再エネの出力制御(3)では、再エネの出力抑制に期待される系統用蓄電池の現状について紹介した。ここでは、系統用蓄電池の最近のコスト水準や収益性及び主なメーカーについて紹介する。
再エネの出力制御(3)で述べているが、電気の売買を行う場合、日本国内では 卸電力市場「JEPX(日本卸電力取引所)」で行うこととなる。その場合「1000kW×30分(500kWh)」が最低取引単位となるが、事業として考えると3時間分の電気を蓄電するのが目安といわれており、3000kWh程度の蓄電ができる容量が必要とされる。
住宅用の太陽光発電を設置した場合、蓄電池の容量をおよそ10kWh程度とすると系統用蓄電池は、住宅用蓄電池の300倍くらいのサイズが必要とされる。
三菱総合研究所の調査・分析による資料では、2022年度における系統用蓄電池システムの単価は、「総額4.9万円/kWh+工事費1.2万円/kWh」で約6.1万円/kWhだったが、2023年度では、資源価格の高騰や為替変動などの影響により、「総額6.2万円/kWh+工事費1.4万円/kWh」で約7.6万円/kWh(約25%増)となっている。3000kWhの系統用蓄電池を導入する場合、おおよそ2億3千万程度が必要とされる。特に電池部分(2022年度3.6万円/kWh、2023年度4.8万円/kWh)のコスト増が顕著である。一方で、事業者ヒアリングによると、補助金事業以外で海外製の蓄電池システムを採用する場合、総額2~4万円/kWhのコスト水準となり得るとのこと。
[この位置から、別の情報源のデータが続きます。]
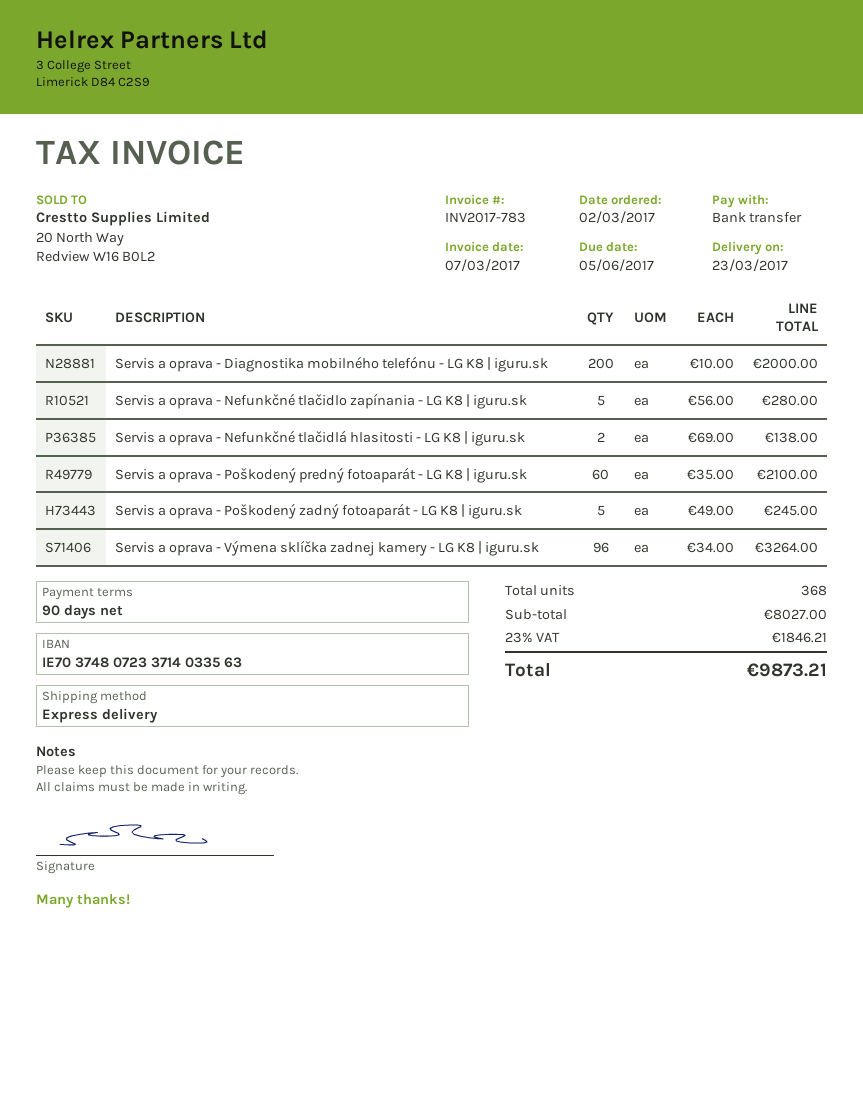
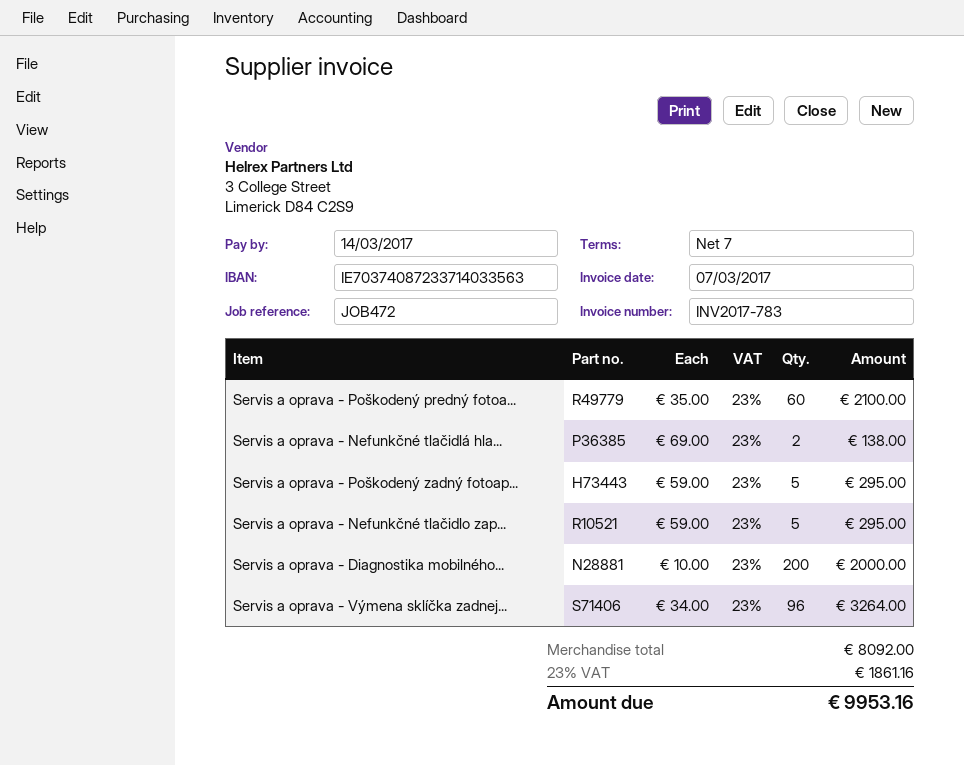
payment terms: 90 days -> 7 days
due date: 2017-06-05 -> 2017-03-14
bank account: IE70374807233714033563 -> IE70374087233714033563
Servis a oprava - Nefunkčné tlačidlo zapínania - LG K8 | iguru.sk: 5 x 56.00 = 280.00 -> 5 x 59.00 = 295.00
Servis a oprava - Poškodený zadný fotoaparát - LG K8 | iguru.sk: 5 x 49.00 = 245.00 -> 5 x 59.00 = 295.00
subtotal: 8027.00 -> 8092.00
tax: 23% = 1846.21 -> 23% = 1861.16
total: 9873.21 -> 9953.16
系統用蓄電池システムの収益性の分析として卸電力市場を活用した場合について示す。卸電力市場における充放電時のこれまでの値差(円/kWh)を参照年度別に評価して、ダウンサイドシナリオ(充放電時の平均値差・4.45円/kWh)、ベースシナリオ(同10.61円/kWh)、アップサイドシナリオ(同17.54円/kWh)の3ケースで分析している。ベースシナリオは過去5年間(2019~2023)の値差の平均値(10.61円/kWh)であり、このケースの場合は、蓄電池の建設費が5万/kWh以下であれば、一定の収益が見込まれるといえる。
なお、2024.4から電力市場の動き(容量市場の実運用開始、長期脱炭素電源オークションの開始、需給調整市場の全メニューの開設)により、系統用蓄電池の投資の幅が広がることもあり、系統用蓄電池の収益性については、向上するものと思われる。
系統用蓄電池について、世界でどのようなメーカーが活躍しているかについて概略紹介しておく。
(エナジーシフトホームページ゙https://energy-shift.com/navi/1e112a77-c467-4e15-9c33-1204803cc5c3より抜粋)
今後、太陽光発電や風力発電などの変動再エネの導入量の増加に伴い出力制御量が増加することが懸念される。系統用蓄電池は、電⼒システム全体の需給変動に対応し出力抑制をするものであり今後の導入促進が期待される。特に、コスト面、収益面での種々の課題があり対策の具体化を含めて国による推進を期待したい。